## TO DO
Keep images out and repeat all data exactly.

## DATA SHOWN

Segment Open

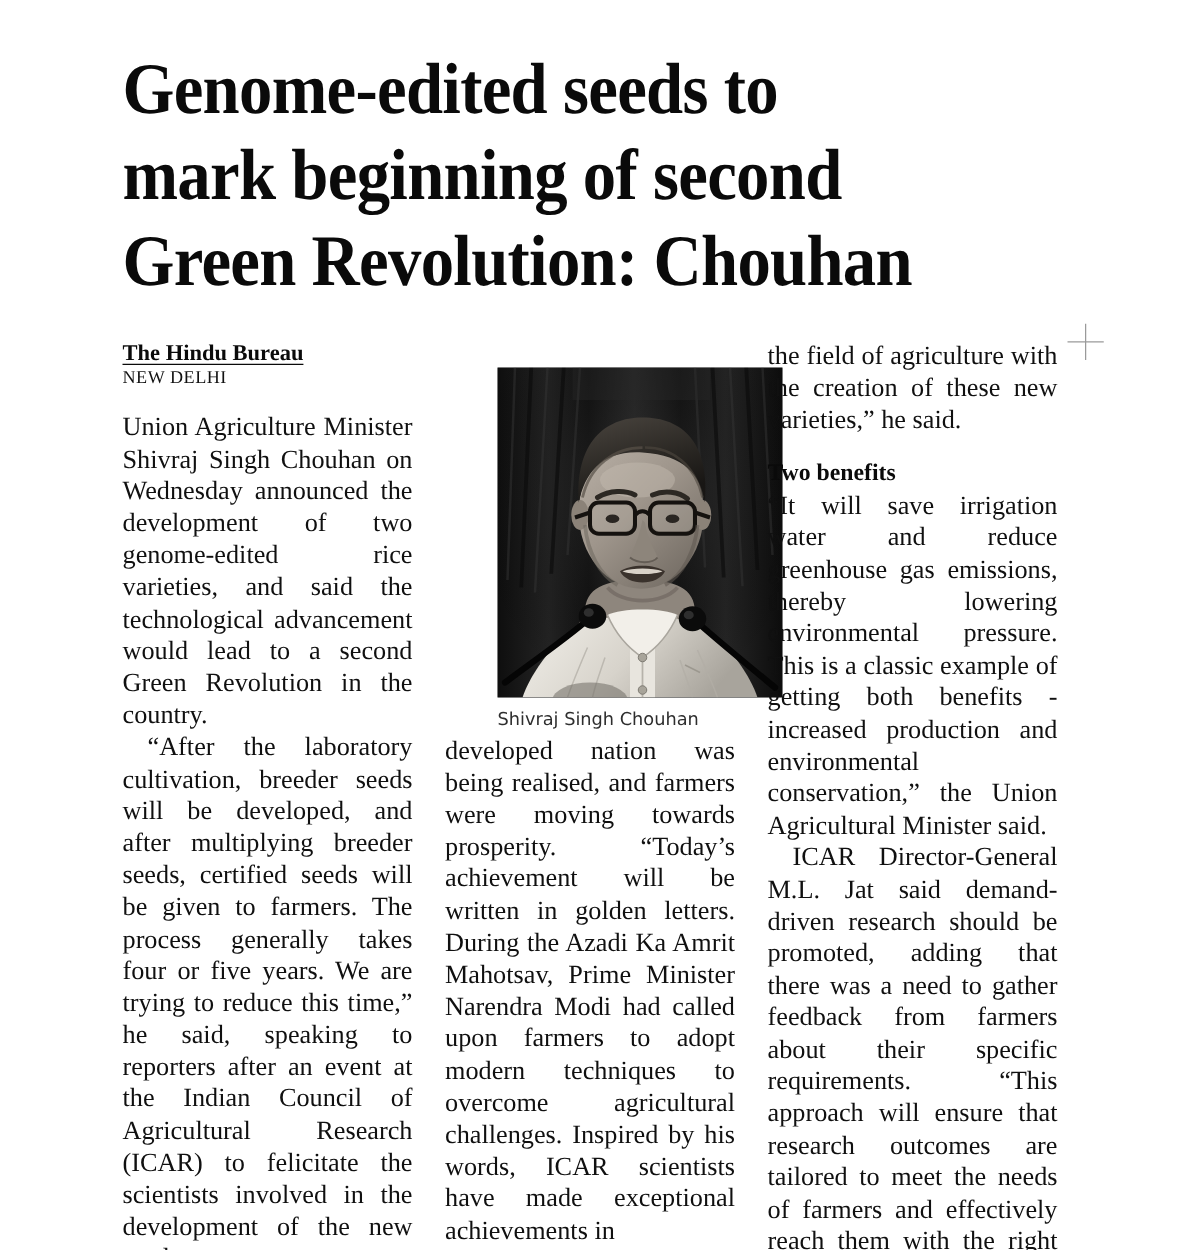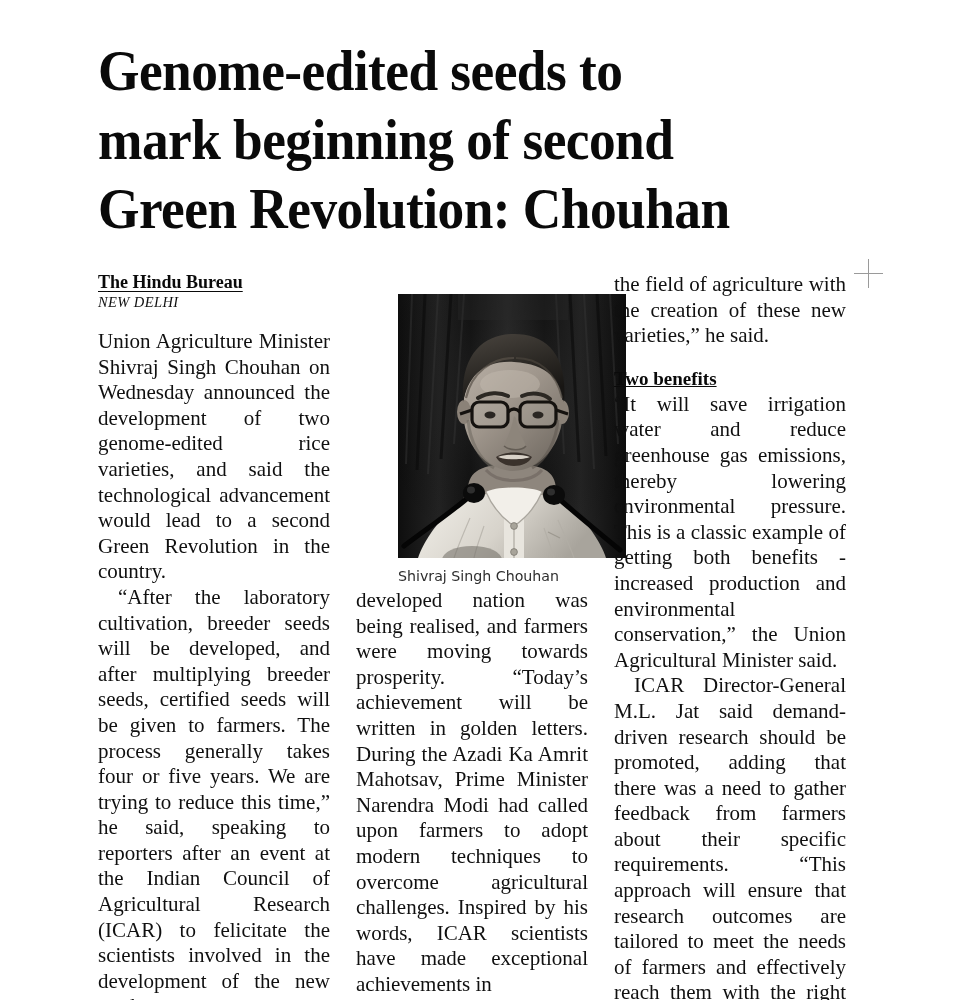--- a/index.html
+++ b/index.html
@@ -79,41 +79,39 @@
     color: #0a0a0a;
     margin: 0 0 2px 0;
   }
   .dateline {
     font-family: "Liberation Serif", "DejaVu Serif", serif;
     font-size: 14.5px;
     line-height: 17px;
     letter-spacing: 0.4px;
     color: #111111;
     margin: 0 0 18px 0;
-    font-style: italic;
   }
 
   p.body {
     margin: 0;
     font-size: 21px;
     line-height: 25.6px;
     text-align: justify;
     text-justify: inter-word;
     hyphens: none;
     color: #101010;
   }
   p.body.indent { text-indent: 20px; }
 
   .subhead {
     margin: 18px 0 1px 0;
     font-size: 19px;
     line-height: 24px;
     font-weight: 700;
     color: #0a0a0a;
-    text-decoration: underline;
   }
 
   
   .photo-figure {
     position: absolute;
     left: 346px;
     top: 278px;
     width: 228px;
   }
   .photo {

Segment Closed

## RESPONSE FOR THIS EXERCISE
--- a/index.html
+++ b/index.html
@@ -79,41 +79,39 @@
     color: #0a0a0a;
     margin: 0 0 2px 0;
   }
   .dateline {
     font-family: "Liberation Serif", "DejaVu Serif", serif;
     font-size: 14.5px;
     line-height: 17px;
     letter-spacing: 0.4px;
     color: #111111;
     margin: 0 0 18px 0;
-    font-style: italic;
   }
 
   p.body {
     margin: 0;
     font-size: 21px;
     line-height: 25.6px;
     text-align: justify;
     text-justify: inter-word;
     hyphens: none;
     color: #101010;
   }
   p.body.indent { text-indent: 20px; }
 
   .subhead {
     margin: 18px 0 1px 0;
     font-size: 19px;
     line-height: 24px;
     font-weight: 700;
     color: #0a0a0a;
-    text-decoration: underline;
   }
 
   
   .photo-figure {
     position: absolute;
     left: 346px;
     top: 278px;
     width: 228px;
   }
   .photo {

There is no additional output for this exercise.